Recently, I blogged about being at my new job for 10 years. It was a wonderful experience to blog about stability. It’s also illuminating I’ve been here for 10 years and still call it my new job.
Not long after the blog post went up, I got an email from a soon to graduate Emergency Medicine resident who was curious as to what techniques I have used to stay at the same job for 10 years. This caused me some consternation, as I don’t think I really had an actual plan to be at the same place for this period of time. Emergency medicine practitioners are not known to stay in the same place for a long time, so blogging about a 10 year stay is something of an anomaly.
When I was a resident the common knowledge given was that it was important to serve on hospital committees, and to otherwise do a good job and you would be recognized and your life would be fine. This may or may not be true for everyone. I did find that I was on hospital committees, but it was after I’d been here for more than eight years and was interested in serving on them. One of the unusual things about my group is that there is extraordinary longevity, and I’m still basically middle of the pack having been here 10 years. I realize this is atypical for emergency medicine, but I think it will become more normal to have more job longevity as the emergency medicine field matures, and as there are more graduating residents.

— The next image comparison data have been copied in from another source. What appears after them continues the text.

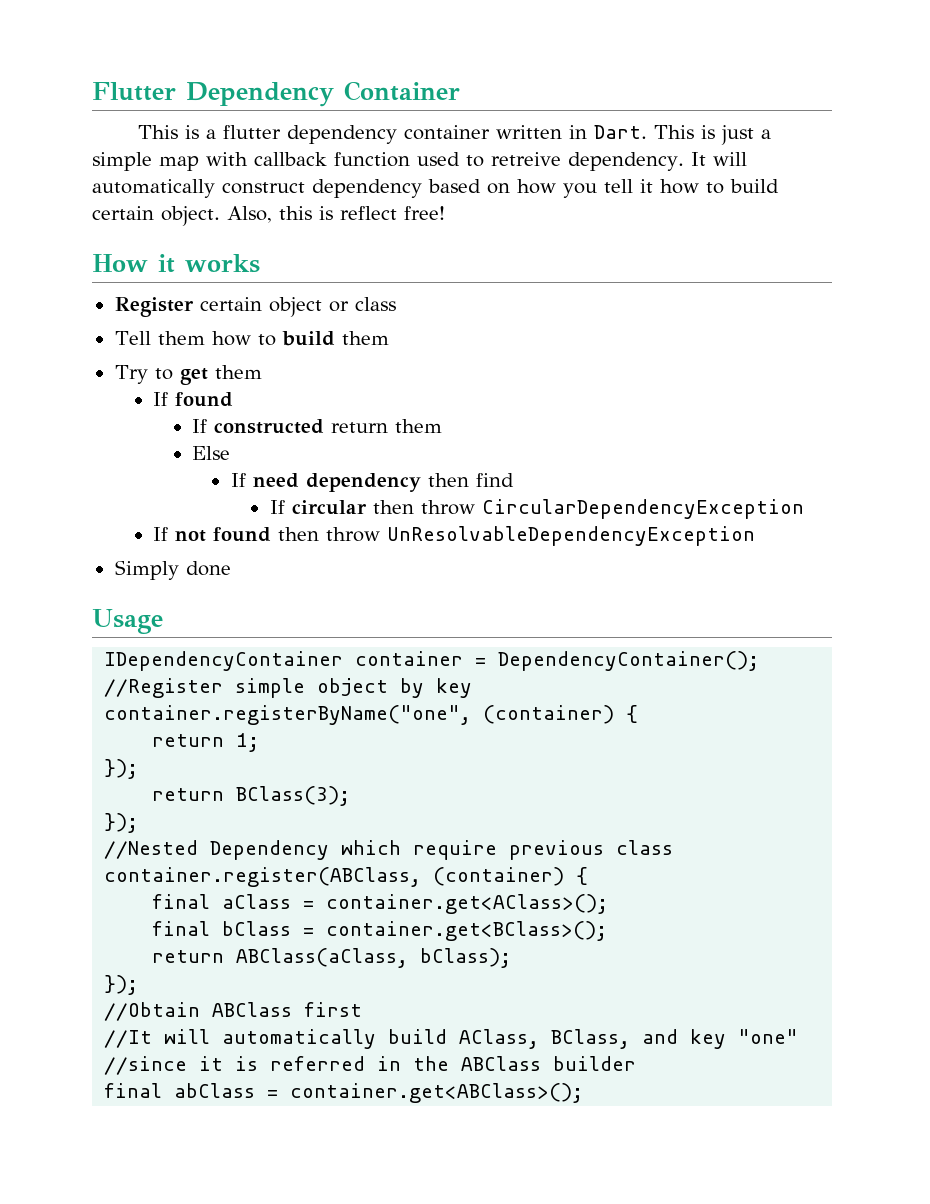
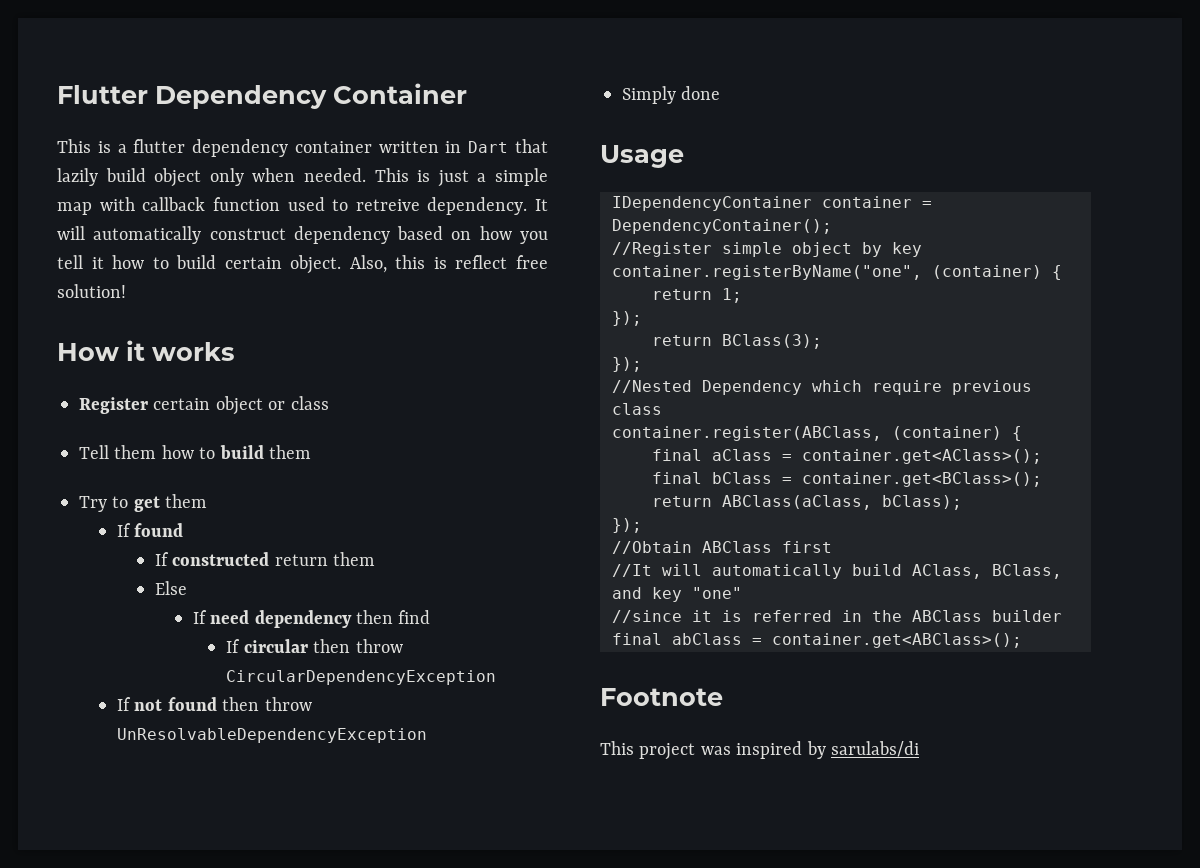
[593,125,647,139] Dart. -> [468,139,548,153] [57,168,366,187] Dart that lazily build object only when needed.
[404,206,445,220] free! -> [516,255,549,269] [57,284,126,298] free solution!
(584, 1093) none -> [600,688,723,706] [600,741,919,760] // Footnote // This project was inspired by sarulabs/di

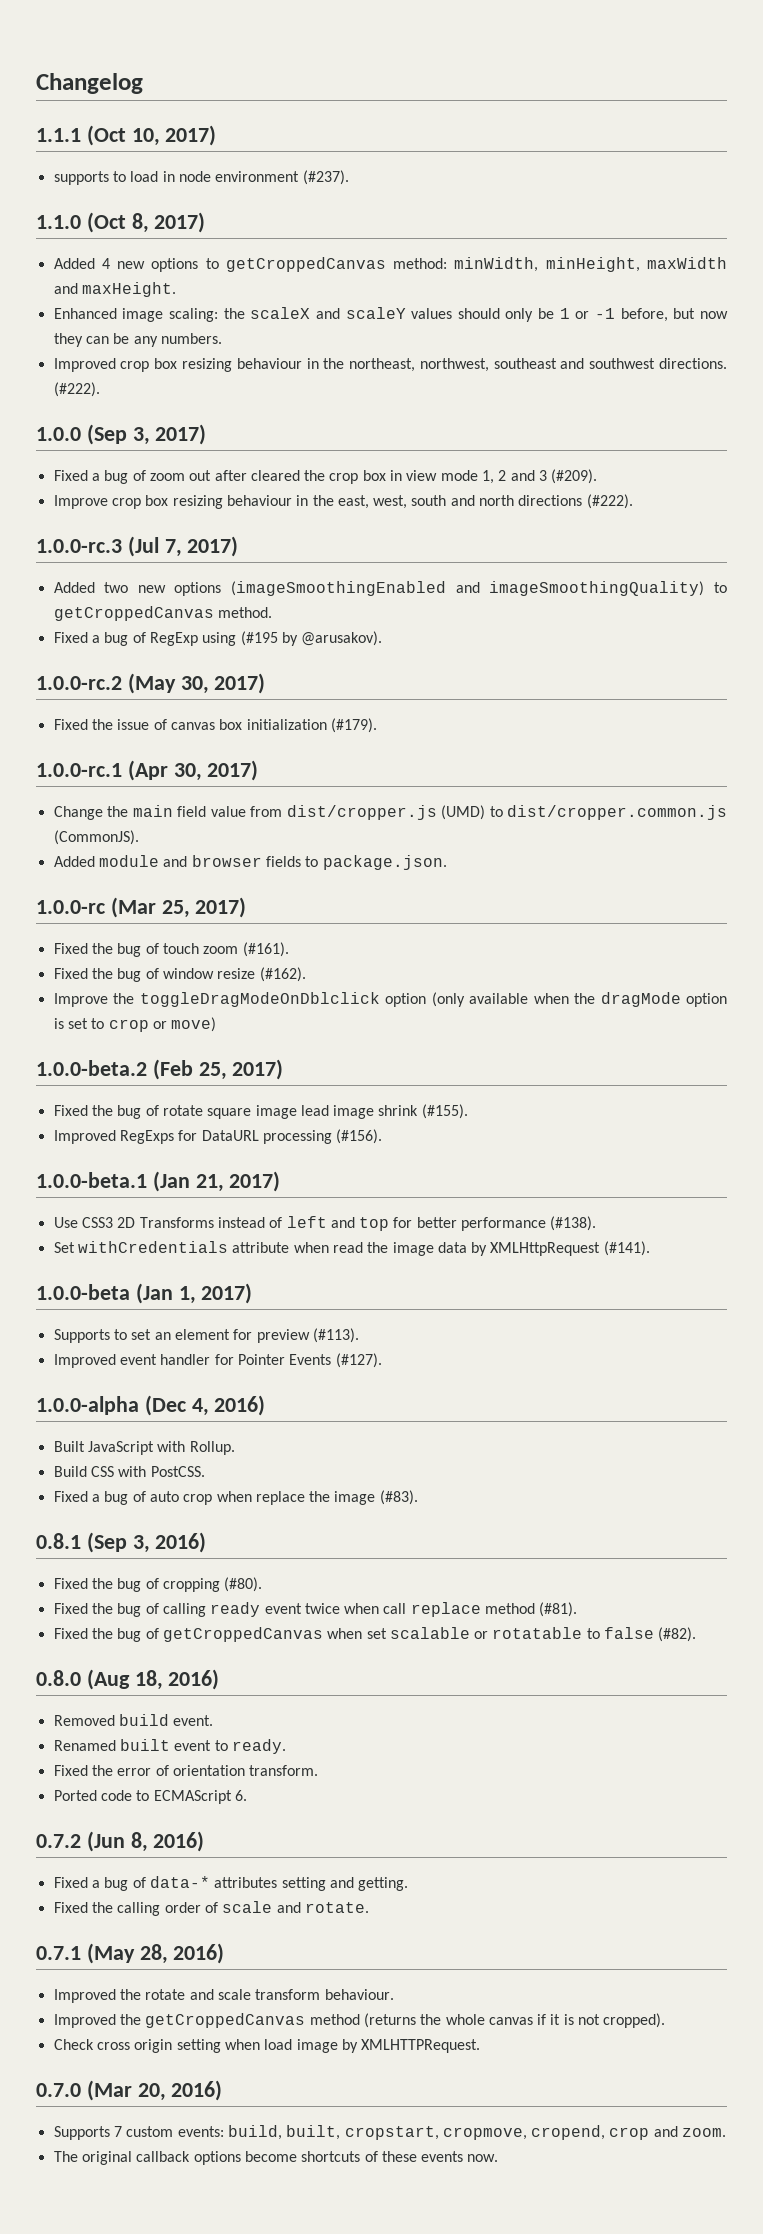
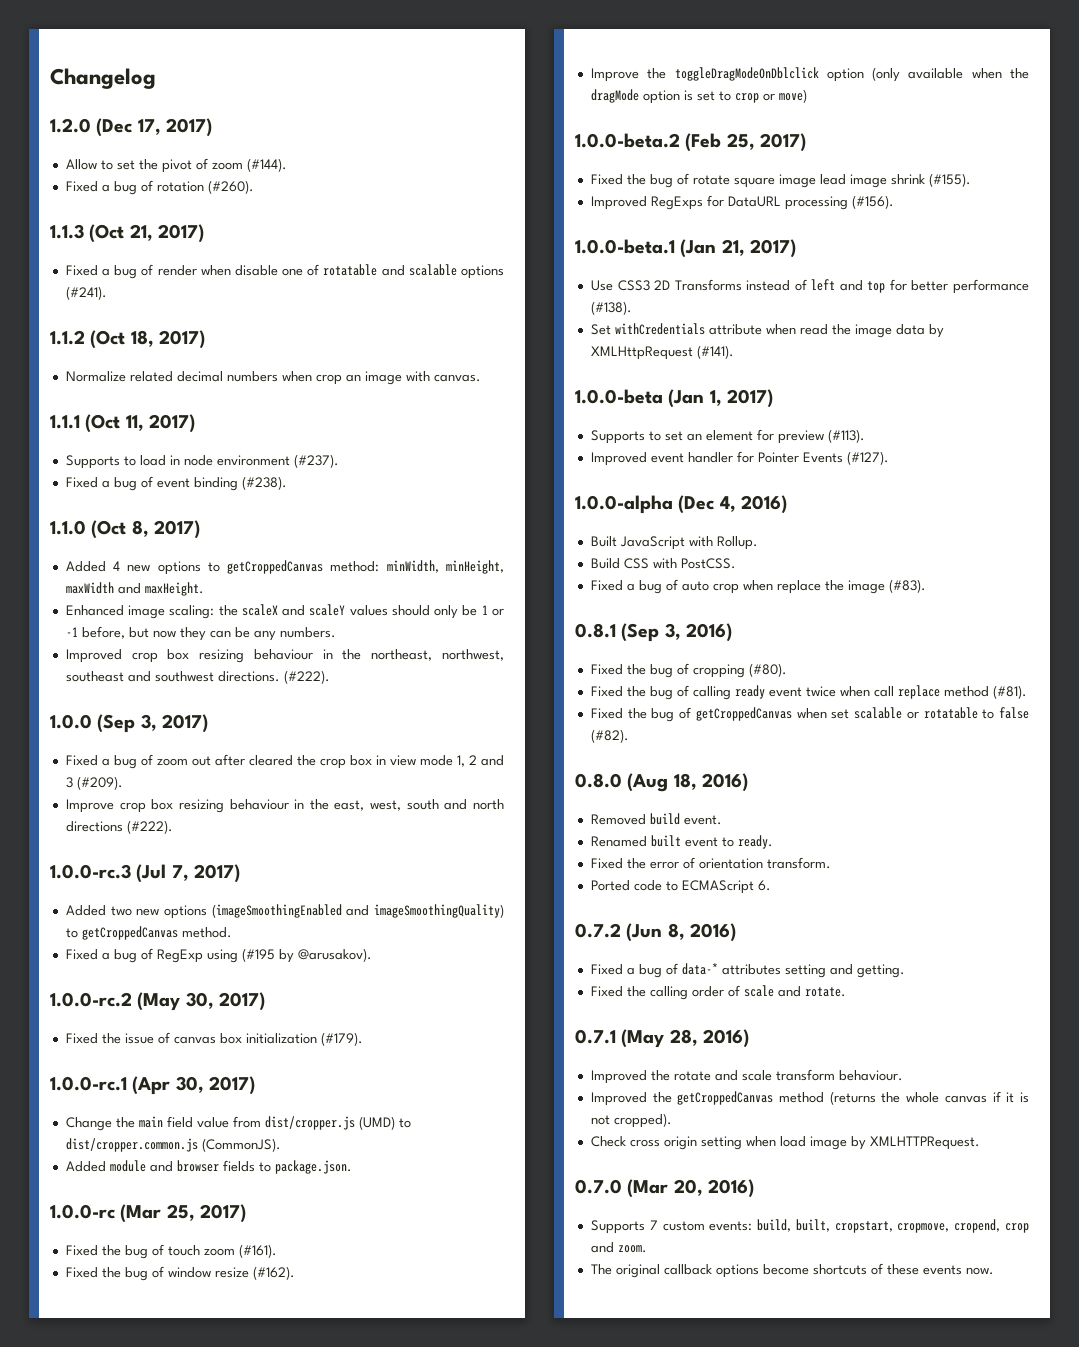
(143, 83) none -> [50,118,212,137] [65,158,287,173] [65,180,254,195] [50,224,204,243] [65,264,505,279] [65,286,107,300] [50,330,205,349] [65,371,481,385] // 1.2.0 (Dec 17, 2017) // Allow to set the pivot of zoom (#144). // Fixed a bug of rotation (#260). // 1.1.3 (Oct 21, 2017) // Fixed a bug of render when disable one of rotatable and scalable options (#241). // 1.1.2 (Oct 18, 2017) // Normalize related decimal numbers when crop an image with canvas.
[131,125,217,146] [53,171,109,185] 10, 2017) // supports -> [125,414,195,433] [65,455,120,469] 11, 2017) // Supports
(349, 177) none -> [65,476,287,491] // Fixed a bug of event binding (#238).

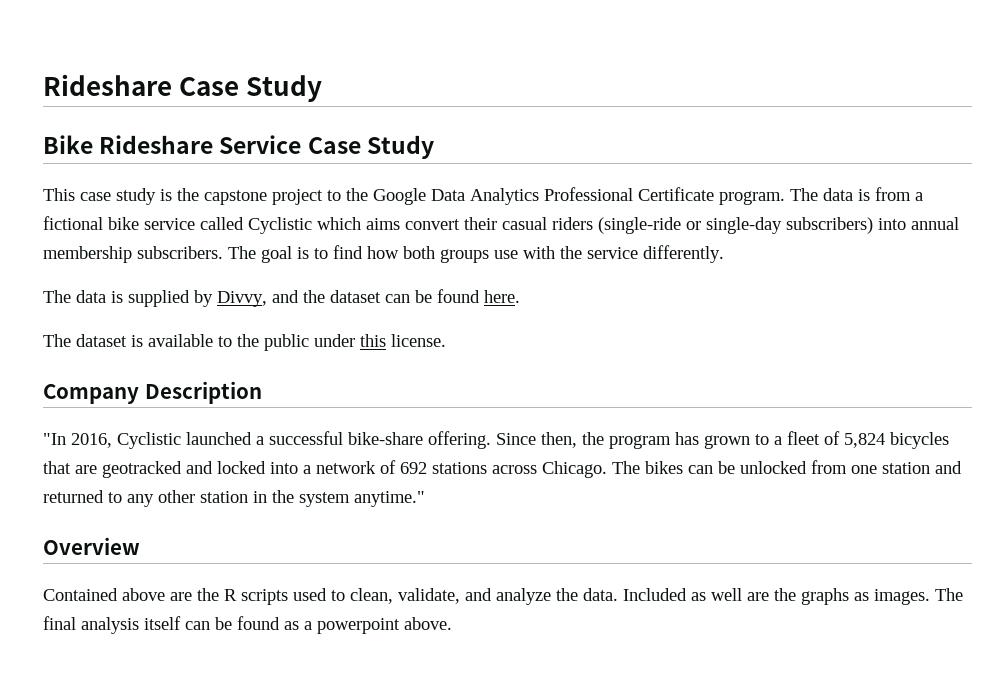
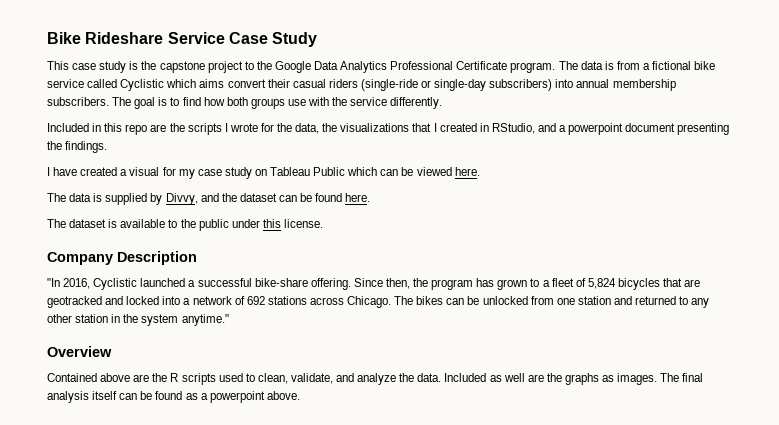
[43,74,323,102] Rideshare Case Study // -> (47, 38) none
(724, 254) none -> [47,123,730,135] [47,141,108,153] [47,167,480,179] // Included in this repo are the scripts I wrote for the data, the visualizations that I created in RStudio, and a powerpoint document presenting the findings. // I have created a visual for my case study on Tableau Public which can be viewed here.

What you’ll find helps you in the long run in emergency medicine is being a good colleague to the medical staff. This is somewhat antithetical to the way we’re trained, which is this low-level combat between departments, but ultimately the rainmakers talk to the hospital President, if your group isn’t making it some other group will. This does not mean you have to be a doormat but it does mean that when a consultant calls and asks you for a favor if it’s not unreasonable you should do it. This isn’t bad medicine, this is actually good medicine because you’re helping a smart colleague help out their patient. This service does not go unnoticed. In fact, if you want to stay in your place for a long time, be known to be helpful.
Being competent, you’d think, would be a given; you’d be wrong. Being competent in your job, and collegial with the nurses and staff, goes a long way to being accepted as one of the group and being one of the group means you get to stay.
Nobody wants their doctor to be having a bad day. Nobody who works there wants the ER doctor to be having a bad day. It doesn’t matter that your cat threw up in your shoes, or that your underwear is too tight, you have to try to get along. I’m not going to lie to you and tell you that I’m all roses and sunshine but I’m trying every day to get better at this.
Your reputation is set early, take advantage of that. I have a reputation for always being early; these days I’m about on time. For the first six months, I was about 10 to 15 minutes early for every shift. But, since I was always early initially, my reputation is set. On the same theme, as a colleague says, two minutes late is not on time, it’s very very late. When you’re working your tail off, you don’t want to be wondering when your relief is coming in. You’re very important; so is every single person you work with. Never forget that.
New grads are always interested in, and worry about, hospital politics. Here’s the short version of hospital politics in your first two years of practice: don’t make the directors’ job hard. That’s all you have to do. Just show up, work, practice good medicine, and don’t make the director’s job hard. The director is in that position for a reason; as a matter of fact, they’re so smart they hired you, so you should give them the benefit of the doubt when the iffy call comes out. They don’t want you to bother a certain specialist after a certain time; there’s a reason for that, and you should have a conversation behind closed doors, not at the nurses station.
And, when you do finally step in it, and make the mess that’s going to show up on the directors desk sooner or later, you need to be the one that has the conversation with the director first and they don’t need to hear about it from anyone else. This is basic leadership and you need to get on board with it. If they have the facts, and have your side of the story good or bad, they can help you; if they get called on the carpet and have to defend you not knowing your side of the tale, you will not come out the better for the experience. This is just the way of the world, it’s been the same way since you got punished for your brother knocking over the lamp. Help the guy who’s got to help you.
Also, when you show up, you’re going to be full of new knowledge. This doesn’t mean you’re smarter than the group, this just means you got out of training more recently. Use your new power for good and not for evil. And as you’ve probably guessed, there are about 30 ways to skin a cat, and you got trained in two. Keep your eyes open, and learn from your colleagues. They want to help you, let them help you.
Finally, have a life. Don’t spend all the money, put some away, as you may be like me and have to change jobs the first year. It happens. It happens to a lot of us; this doesn’t mean you’re bad it just means it was a bad fit. Keep trying.
Most of that was platitudes; sorry about that. The realty is if you’re a good person, do a good job, and play well with others you’ll be fine.
This was written with the new Mountain Lion operating system for the iMac; it was dictated and now you know that I don’t speak well.
There are 30 ways to skin a cat and 28 of those ways are big work-ups.
There’s more than a grain of truth in that.
Sounds like sound advice… It could be adjusted and followed for many professions!